The Beauty of Barbaresco
Barbaresco is without a doubt, one of the world's greatest red wines yet it’s long been an underappreciated gem. So often in the shadow of its famous and pricey cousin, Barolo, today Barbaresco is one of the hottest Italian wines on the market. It shares a lot of common traits as Barolo – both are made from the Nebbiolo grape, are grown in Piedmont and have astonishing longevity. While Barolo can take years, even decades, before its approachable Barberesco has a softer, more agreeable character in its youth. Luigi Giordano is a fourth-generation, family owned winery whose vineyards are planted in some of Barbaresco’s most prestigious Crus. Grapes for this bottling come exclusively from a southwest facing, single vineyard called “Cavanna.” It has a brilliant garnet red color with Nebbiolo’s trademark orange highlights. Full of enticing scents, it is layered with violet leaf, dewy roses, red berry, a touch of leather and dark spice. On the palate it doles out loads of crushed raspberry, steeped plum, clove and white pepper. Velvety tannins provide polished support and smooth mouthfeel. Keep in mind, Barbaresco is full of delicate fruit but also big texture and big tannins so this is a wine built for food. Try it alongside Porcini mushroom risotto, grilled steak, anything with blue cheese, of course, truffles if you can find them!

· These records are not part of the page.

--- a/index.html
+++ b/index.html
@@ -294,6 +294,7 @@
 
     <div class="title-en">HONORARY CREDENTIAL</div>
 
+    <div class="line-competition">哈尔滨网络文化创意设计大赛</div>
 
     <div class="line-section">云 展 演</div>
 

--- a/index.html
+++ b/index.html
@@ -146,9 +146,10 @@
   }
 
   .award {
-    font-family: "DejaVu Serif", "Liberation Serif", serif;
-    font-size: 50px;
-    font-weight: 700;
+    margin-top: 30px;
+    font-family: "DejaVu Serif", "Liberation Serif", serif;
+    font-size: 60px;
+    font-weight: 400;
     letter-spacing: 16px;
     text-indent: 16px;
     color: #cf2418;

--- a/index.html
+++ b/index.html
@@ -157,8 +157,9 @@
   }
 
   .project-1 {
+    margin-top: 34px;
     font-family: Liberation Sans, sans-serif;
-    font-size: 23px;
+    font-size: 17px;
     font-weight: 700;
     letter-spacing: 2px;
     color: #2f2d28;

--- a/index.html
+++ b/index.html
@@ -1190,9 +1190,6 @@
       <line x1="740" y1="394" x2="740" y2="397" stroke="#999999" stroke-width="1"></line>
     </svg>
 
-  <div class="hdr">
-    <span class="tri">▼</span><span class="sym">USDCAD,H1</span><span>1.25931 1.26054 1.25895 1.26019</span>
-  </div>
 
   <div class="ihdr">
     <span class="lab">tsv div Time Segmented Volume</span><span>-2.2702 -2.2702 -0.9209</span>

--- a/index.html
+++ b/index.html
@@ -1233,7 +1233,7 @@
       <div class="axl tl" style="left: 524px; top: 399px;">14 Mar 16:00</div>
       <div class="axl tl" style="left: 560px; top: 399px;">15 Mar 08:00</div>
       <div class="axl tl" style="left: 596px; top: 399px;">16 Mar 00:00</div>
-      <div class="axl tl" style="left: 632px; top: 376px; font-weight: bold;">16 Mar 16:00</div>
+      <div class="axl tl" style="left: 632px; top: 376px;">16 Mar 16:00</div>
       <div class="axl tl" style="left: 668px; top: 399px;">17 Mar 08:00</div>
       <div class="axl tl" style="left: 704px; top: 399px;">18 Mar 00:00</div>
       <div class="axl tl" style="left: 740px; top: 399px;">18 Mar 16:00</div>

Single vineyard wines in France, and sometimes in Italy, are called Crus. They represent a delineated vineyard (sometimes with a wall), with a unique terroir and microclimate. Year after year, they have shown to produce grapes of an elevated quality that stand apart from surrounding vineyards. In short, they have something special to offer, and are worth seeking out for their superior quality. “Cavanna” is a single vineyard in the Langhe that is tended by just a few producers.